(Stored data)
===

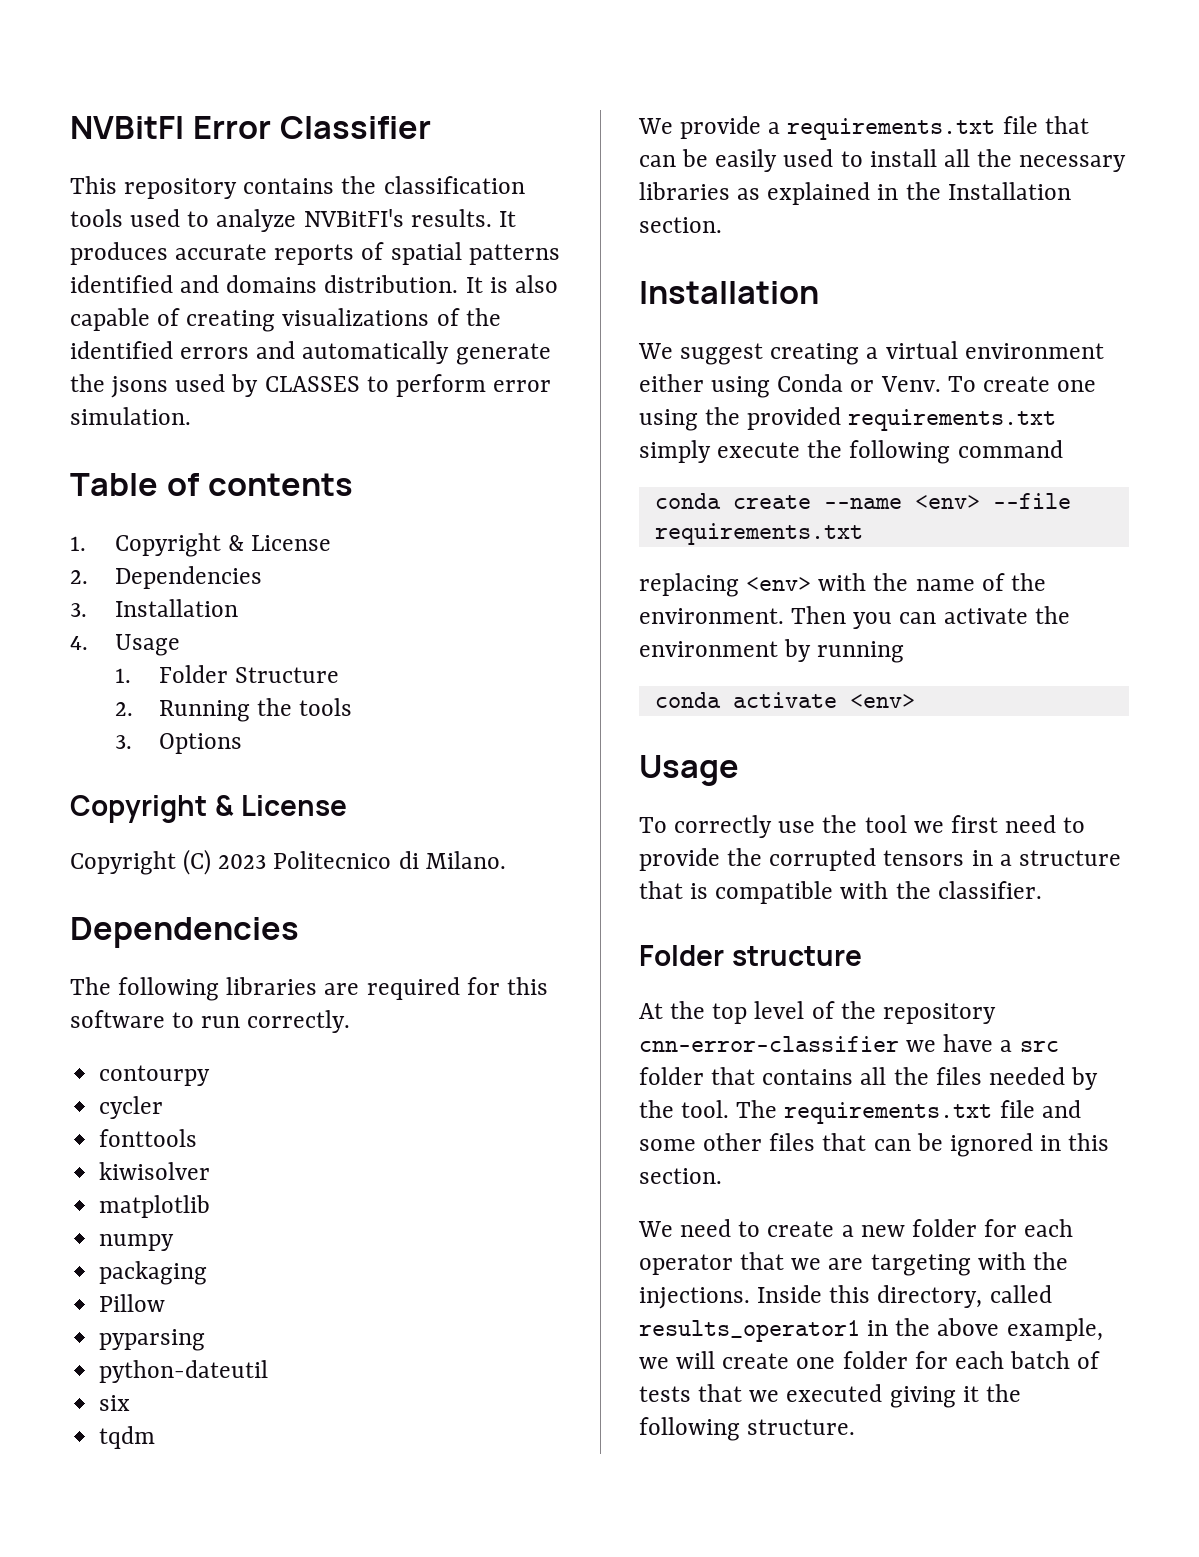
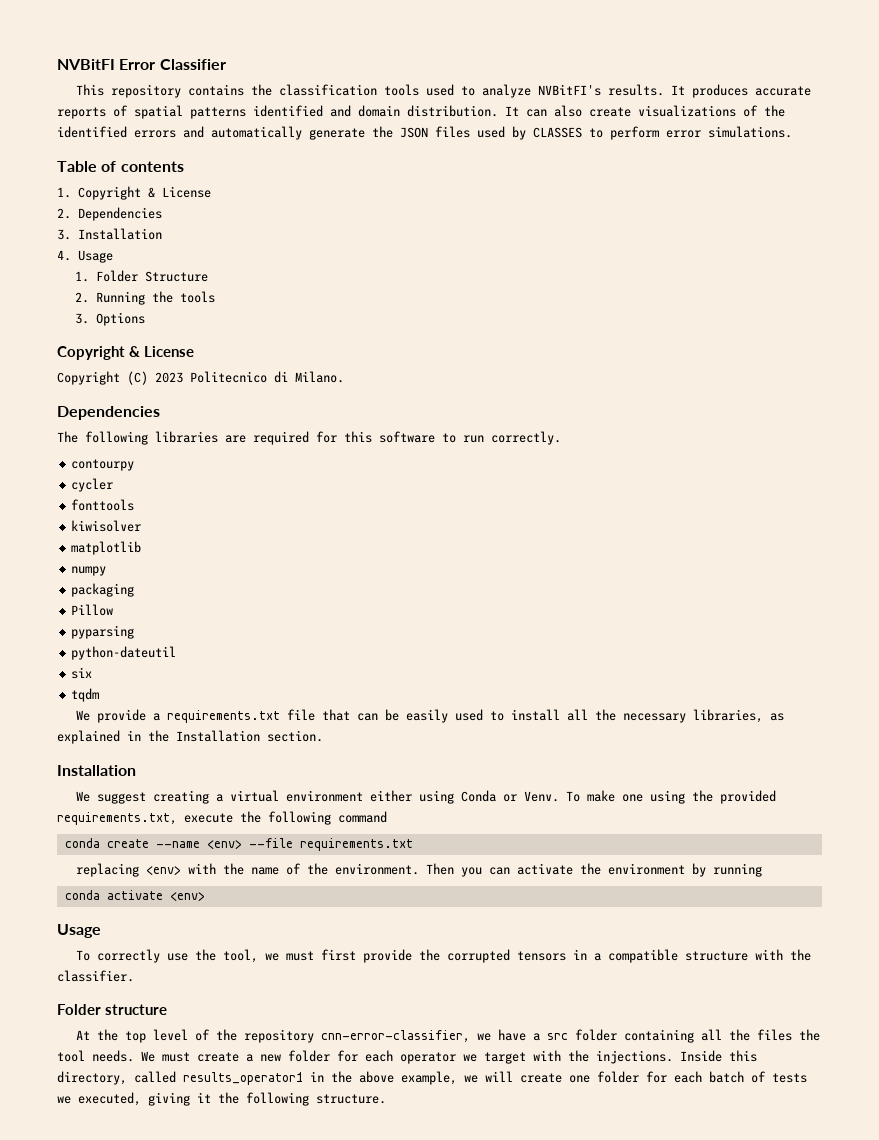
- It produces accurate reports of spatial patterns identified and domains distribution.
+ It produces accurate reports of spatial patterns identified and domain distribution.
- It is also capable of creating visualizations of the identified errors and automatically generate the jsons used by CLASSES to perform error simulation.
+ It can also create visualizations of the identified errors and automatically generate the JSON files used by CLASSES to perform error simulations.
- We provide a requirements.txt file that can be easily used to install all the necessary libraries as explained in the Installation section.
+ We provide a requirements.txt file that can be easily used to install all the necessary libraries, as explained in the Installation section.
- To create one using the provided requirements.txt simply execute the following command
+ To make one using the provided requirements.txt, execute the following command
- To correctly use the tool we first need to provide the corrupted tensors in a structure that is compatible with the classifier.
+ To correctly use the tool, we must first provide the corrupted tensors in a compatible structure with the classifier.
- At the top level of the repository cnn-error-classifier we have a src folder that contains all the files needed by the tool. The requirements.txt file and some other files that can be ignored in this section.
- We need to create a new folder for each operator that we are targeting with the injections.
+ At the top level of the repository cnn-error-classifier, we have a src folder containing all the files the tool needs. We must create a new folder for each operator we target with the injections.
- Inside this directory, called results_operator1 in the above example, we will create one folder for each batch of tests that we executed giving it the following structure.
+ Inside this directory, called results_operator1 in the above example, we will create one folder for each batch of tests we executed, giving it the following structure.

===

Only the line that contains "- It is also" and the lines after it, through the end of the data above, are to be repeated exactly.

- It is also capable of creating visualizations of the identified errors and automatically generate the jsons used by CLASSES to perform error simulation.
+ It can also create visualizations of the identified errors and automatically generate the JSON files used by CLASSES to perform error simulations.
- We provide a requirements.txt file that can be easily used to install all the necessary libraries as explained in the Installation section.
+ We provide a requirements.txt file that can be easily used to install all the necessary libraries, as explained in the Installation section.
- To create one using the provided requirements.txt simply execute the following command
+ To make one using the provided requirements.txt, execute the following command
- To correctly use the tool we first need to provide the corrupted tensors in a structure that is compatible with the classifier.
+ To correctly use the tool, we must first provide the corrupted tensors in a compatible structure with the classifier.
- At the top level of the repository cnn-error-classifier we have a src folder that contains all the files needed by the tool. The requirements.txt file and some other files that can be ignored in this section.
- We need to create a new folder for each operator that we are targeting with the injections.
+ At the top level of the repository cnn-error-classifier, we have a src folder containing all the files the tool needs. We must create a new folder for each operator we target with the injections.
- Inside this directory, called results_operator1 in the above example, we will create one folder for each batch of tests that we executed giving it the following structure.
+ Inside this directory, called results_operator1 in the above example, we will create one folder for each batch of tests we executed, giving it the following structure.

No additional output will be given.